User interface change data
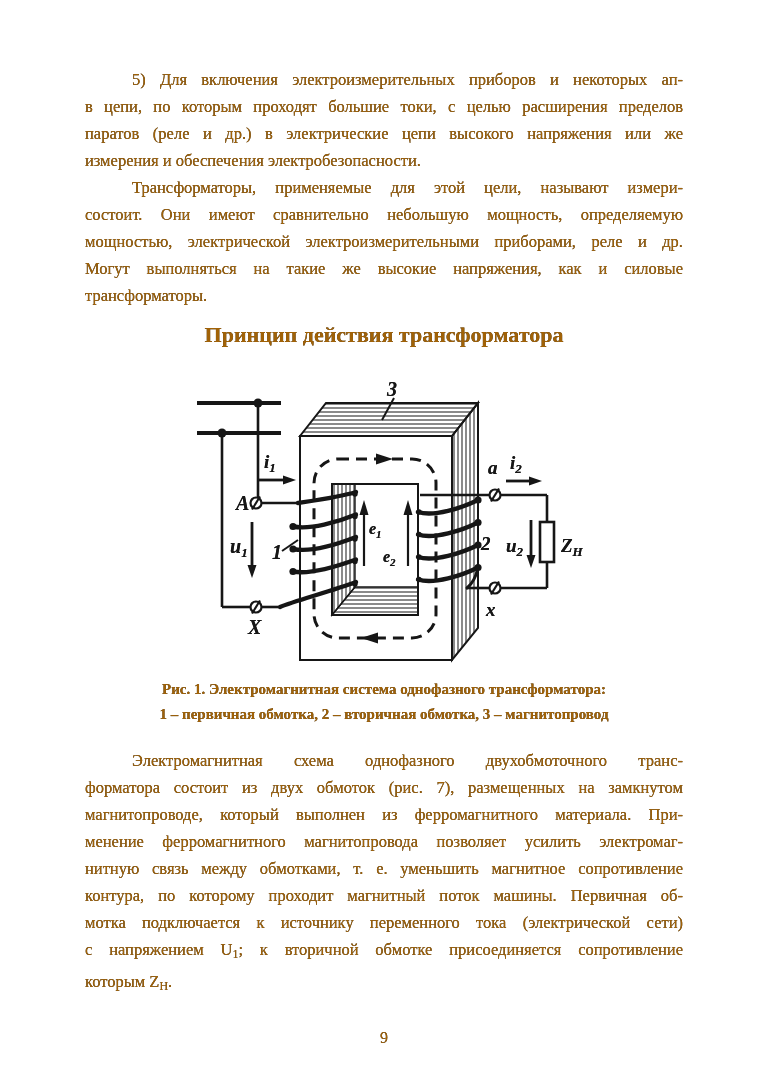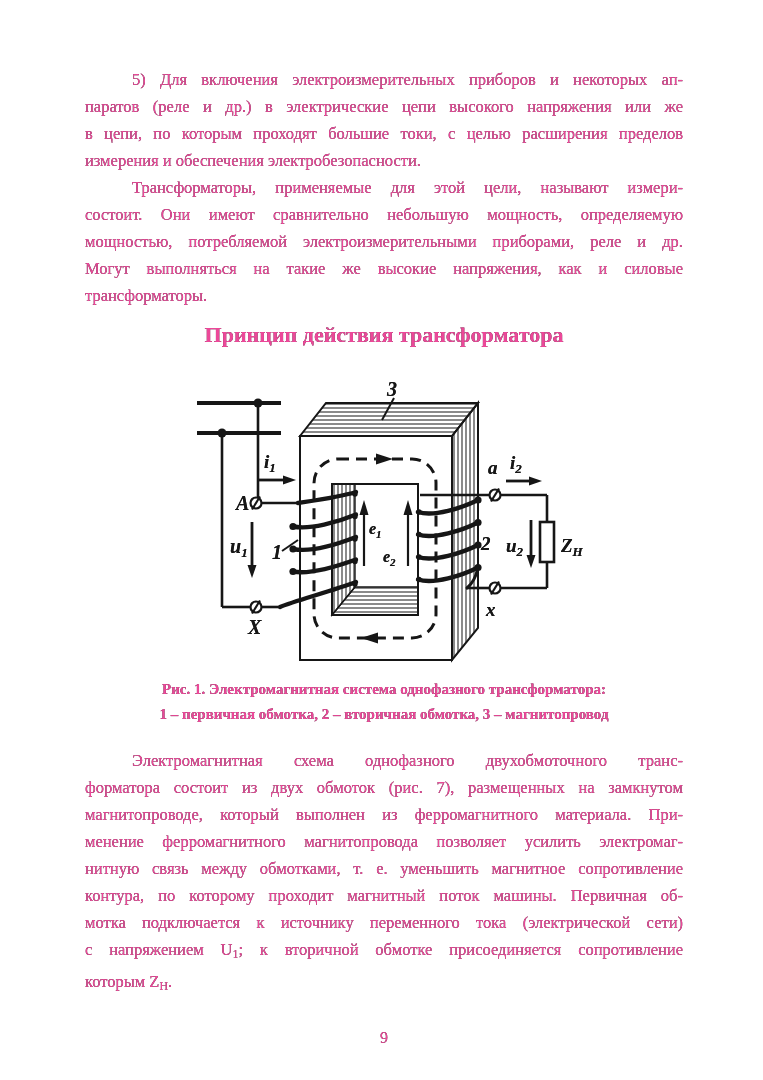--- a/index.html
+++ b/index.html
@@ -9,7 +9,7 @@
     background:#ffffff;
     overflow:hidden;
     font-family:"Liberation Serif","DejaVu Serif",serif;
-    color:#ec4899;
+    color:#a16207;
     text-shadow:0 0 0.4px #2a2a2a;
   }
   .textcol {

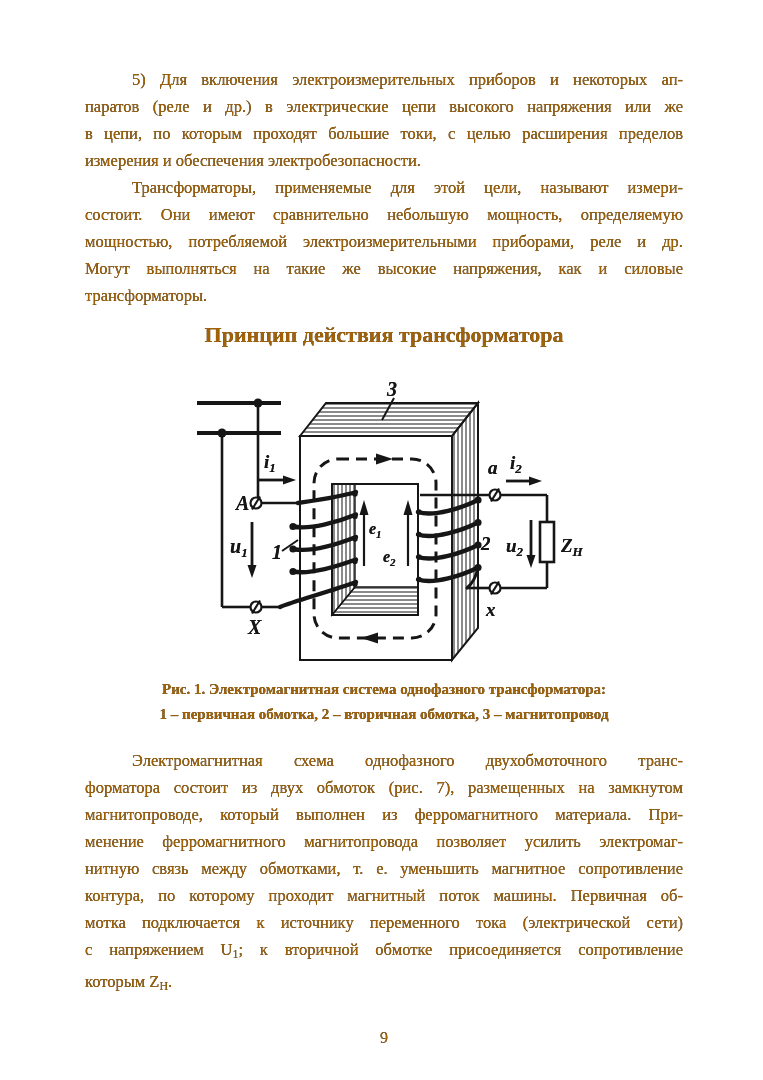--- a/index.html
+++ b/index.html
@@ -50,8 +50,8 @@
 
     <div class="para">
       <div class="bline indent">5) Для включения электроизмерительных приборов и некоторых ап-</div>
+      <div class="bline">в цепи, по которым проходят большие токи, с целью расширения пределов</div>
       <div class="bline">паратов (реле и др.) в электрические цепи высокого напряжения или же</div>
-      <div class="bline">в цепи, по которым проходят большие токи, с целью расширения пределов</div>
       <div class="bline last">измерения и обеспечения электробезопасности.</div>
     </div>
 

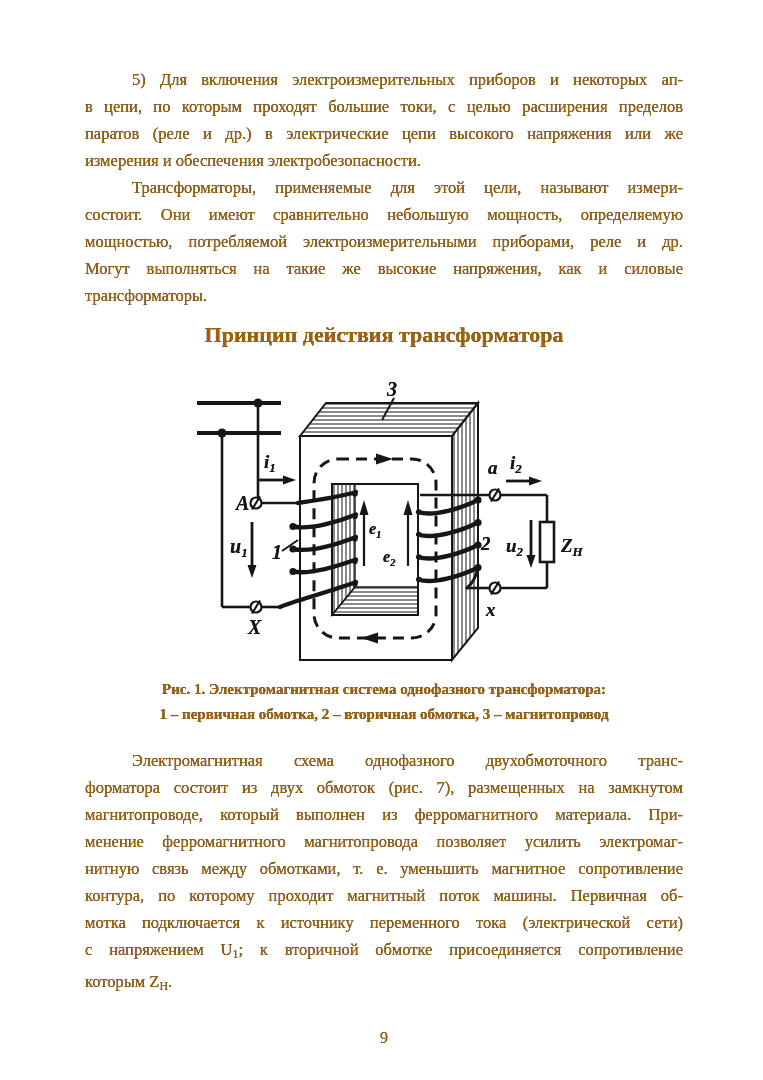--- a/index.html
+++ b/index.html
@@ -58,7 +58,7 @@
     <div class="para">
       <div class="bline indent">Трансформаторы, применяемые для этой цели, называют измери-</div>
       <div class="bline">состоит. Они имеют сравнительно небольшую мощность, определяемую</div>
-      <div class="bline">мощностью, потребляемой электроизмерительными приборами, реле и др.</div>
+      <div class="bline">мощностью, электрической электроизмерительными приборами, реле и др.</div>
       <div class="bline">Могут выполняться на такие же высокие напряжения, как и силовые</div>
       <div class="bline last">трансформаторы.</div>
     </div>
* * *
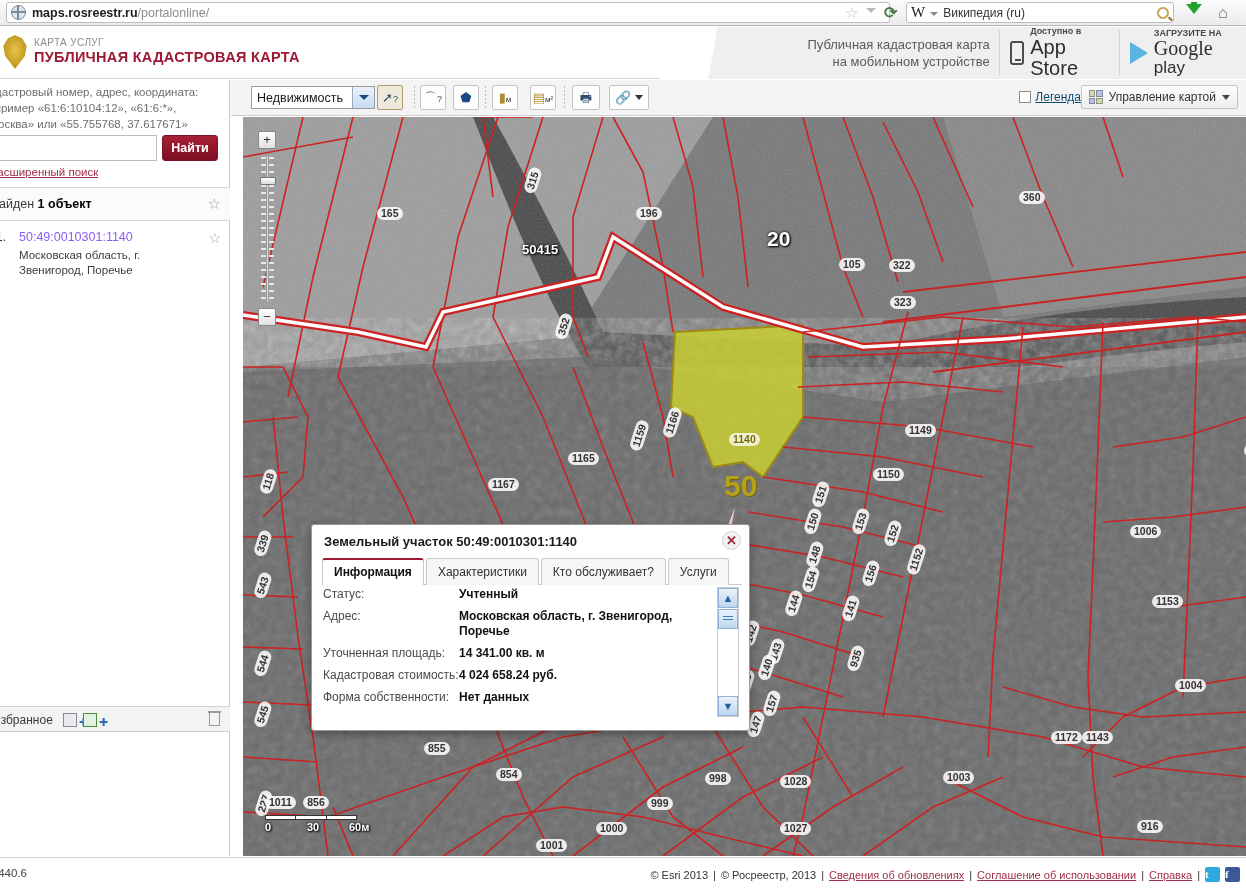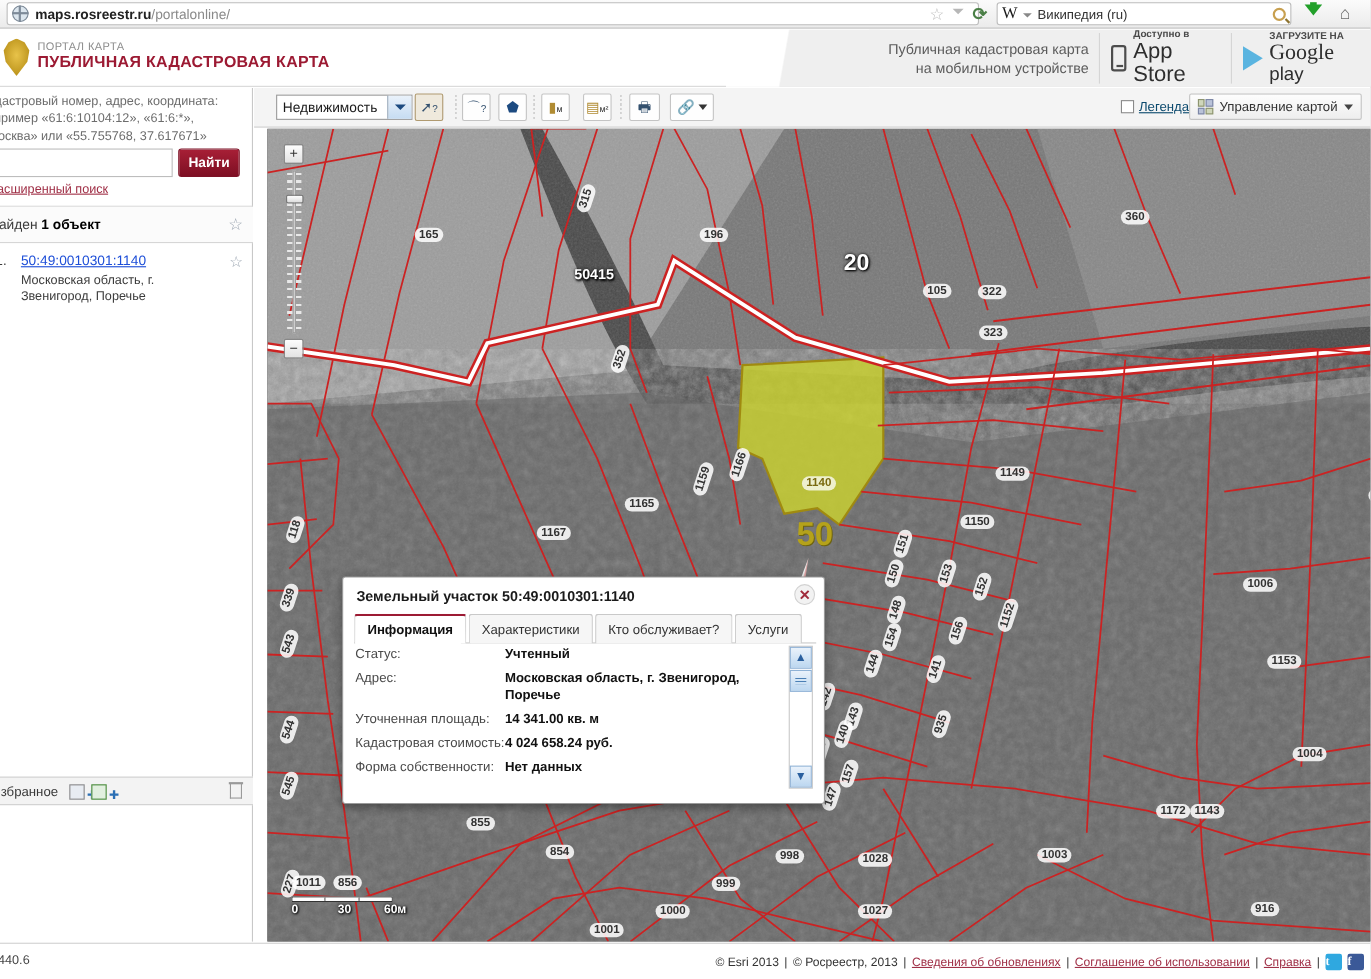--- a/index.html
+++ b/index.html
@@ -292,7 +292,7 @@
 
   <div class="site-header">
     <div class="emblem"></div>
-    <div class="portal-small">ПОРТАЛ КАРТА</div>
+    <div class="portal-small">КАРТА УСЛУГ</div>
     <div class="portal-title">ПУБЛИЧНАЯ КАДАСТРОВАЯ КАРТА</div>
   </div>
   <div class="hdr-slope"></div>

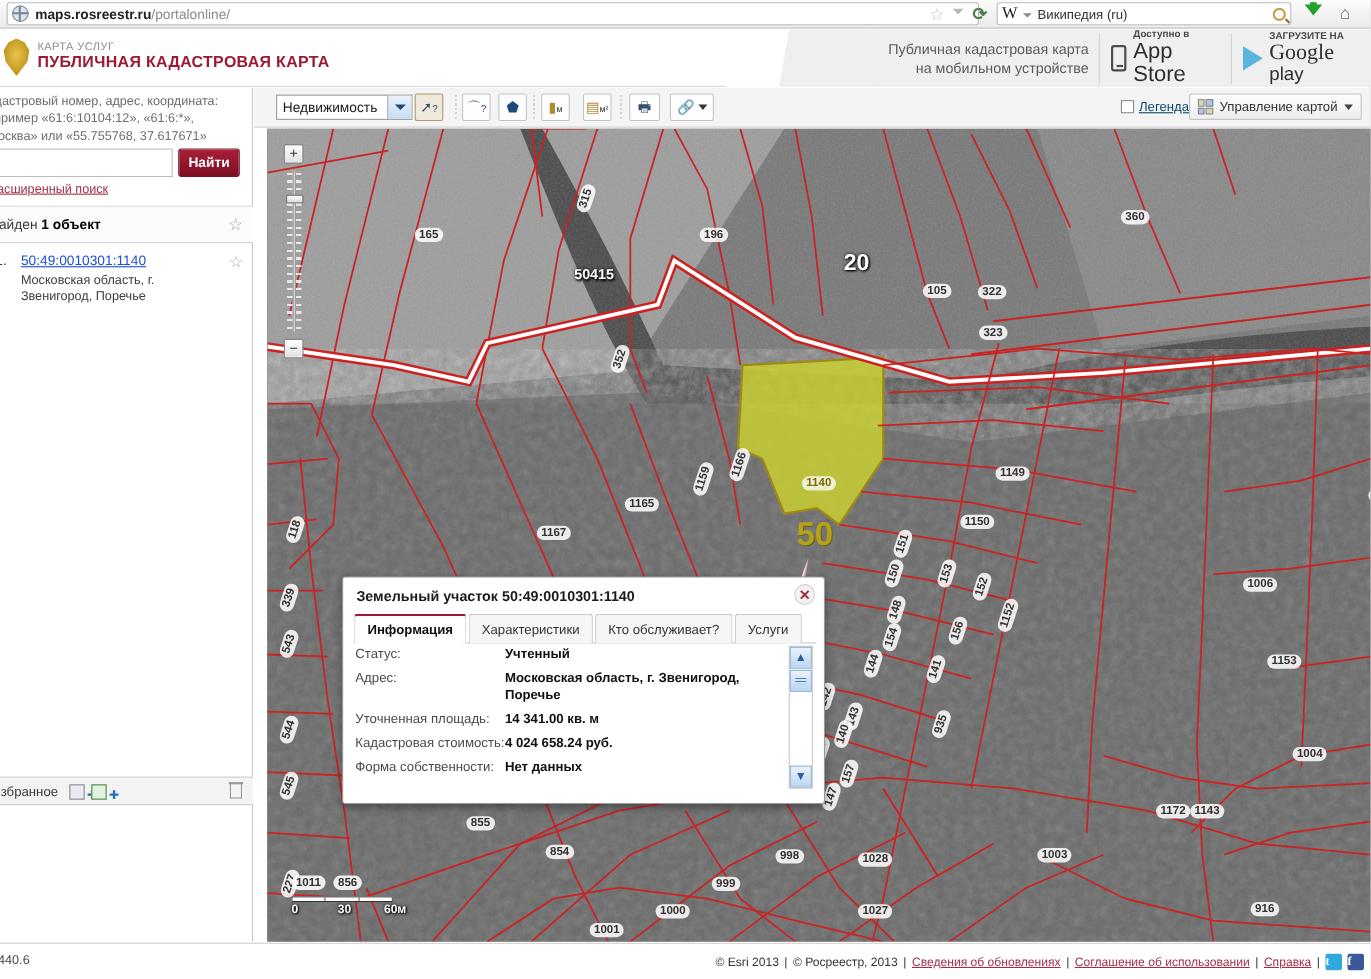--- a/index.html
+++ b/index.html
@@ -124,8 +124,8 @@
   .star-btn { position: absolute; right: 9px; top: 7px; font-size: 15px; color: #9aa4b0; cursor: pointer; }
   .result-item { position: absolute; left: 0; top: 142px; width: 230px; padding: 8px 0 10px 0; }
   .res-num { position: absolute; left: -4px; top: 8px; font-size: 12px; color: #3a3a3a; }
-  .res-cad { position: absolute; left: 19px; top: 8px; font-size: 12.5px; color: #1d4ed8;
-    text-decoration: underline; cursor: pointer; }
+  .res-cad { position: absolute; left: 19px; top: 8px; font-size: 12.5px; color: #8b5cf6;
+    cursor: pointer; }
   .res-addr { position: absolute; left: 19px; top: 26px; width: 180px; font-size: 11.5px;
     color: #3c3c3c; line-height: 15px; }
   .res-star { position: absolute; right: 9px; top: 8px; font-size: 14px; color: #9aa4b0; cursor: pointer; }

◆ Brief ◆
Using the data above, work out how many lines include the word "которым" and give only that number.

◆ Exercise answer ◆
2